Le 2 juillet 1664, la flotte quitte Toulon pour les îles Baléares où elle récupère des galères de l’ordre de Malte. Finalement, ce sont 63 bâtiments et 9 000 marins et soldats placés sous le double commandement du comte de Gadagne et du duc de Beaufort qui débarquent à Djidjelli le 22 juillet. La partie de plaisir annoncée devient un cauchemar. La ville est prise, mais les troupes françaises y sont bloquées par une résistance plus forte que prévu. D’autant que les chefs du corps expéditionnaire se détestent.

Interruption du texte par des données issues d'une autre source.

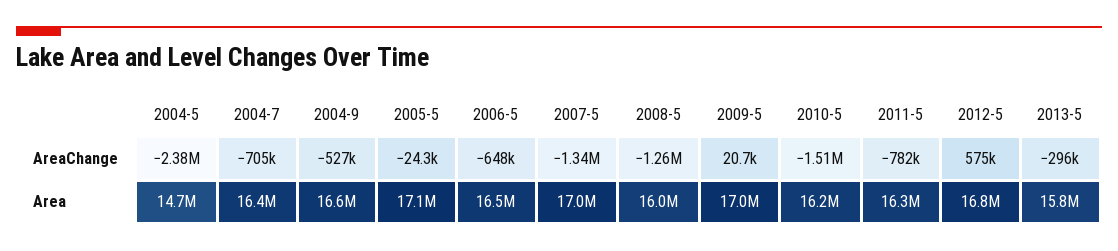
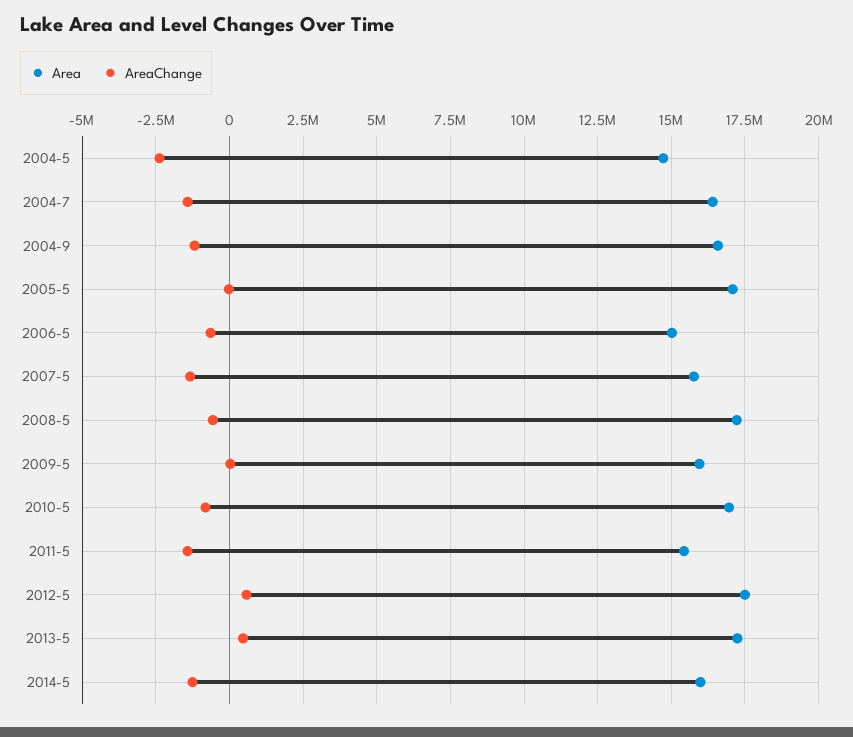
AreaChange, 2004-7: -705000 -> -1500000
AreaChange, 2004-9: -527000 -> -1250000
AreaChange, 2008-5: -1260000 -> -500000
AreaChange, 2010-5: -1510000 -> -750000
AreaChange, 2011-5: -782000 -> -1500000
AreaChange, 2013-5: -296000 -> 500000
Area, 2006-5: 16500000 -> 15000000
Area, 2007-5: 17000000 -> 15750000
Area, 2008-5: 16000000 -> 17250000
Area, 2009-5: 17000000 -> 16000000
Area, 2010-5: 16200000 -> 17000000
Area, 2011-5: 16300000 -> 15500000
Area, 2012-5: 16800000 -> 17500000
Area, 2013-5: 15800000 -> 17250000
Area, 2014-5: none -> 16000000
AreaChange, 2014-5: none -> -1250000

Bientôt, Beaufort abandonne les hommes à terre pour mener la flotte face à Alger. Bref, après le débarquement, la décision est prise de rembarquer les hommes à bord de quatre navires envoyés en renfort : le Dauphin, le Soleil, le Notre-Dame et la Lune. Plusieurs centaines d’hommes meurent dans la pagaille de l’embarquement. Ce qui devait être l’immense victoire saluant l’avènement d’un jeune souverain tourne à la défaite humiliante.

En quarantaine à Porquerolles

Le 5 novembre, les quatre vaisseaux pleins à craquer parviennent à rallier Toulon malgré leur état. À bord de la Lune, une centaine d’hommes se relaient aux pompes. En voyant débarquer le corps expéditionnaire, Louis Testard de La Guette, intendant de la marine du Levant, est pris de court. Jamais il n’aurait imaginé une défaite. La dernière livraison de la Gazette de France se gargarisait encore des succès français. Que faire des quatre navires bourrés d’hommes qui s’empresseront, une fois descendus à terre, de répandre la nouvelle de la défaite ?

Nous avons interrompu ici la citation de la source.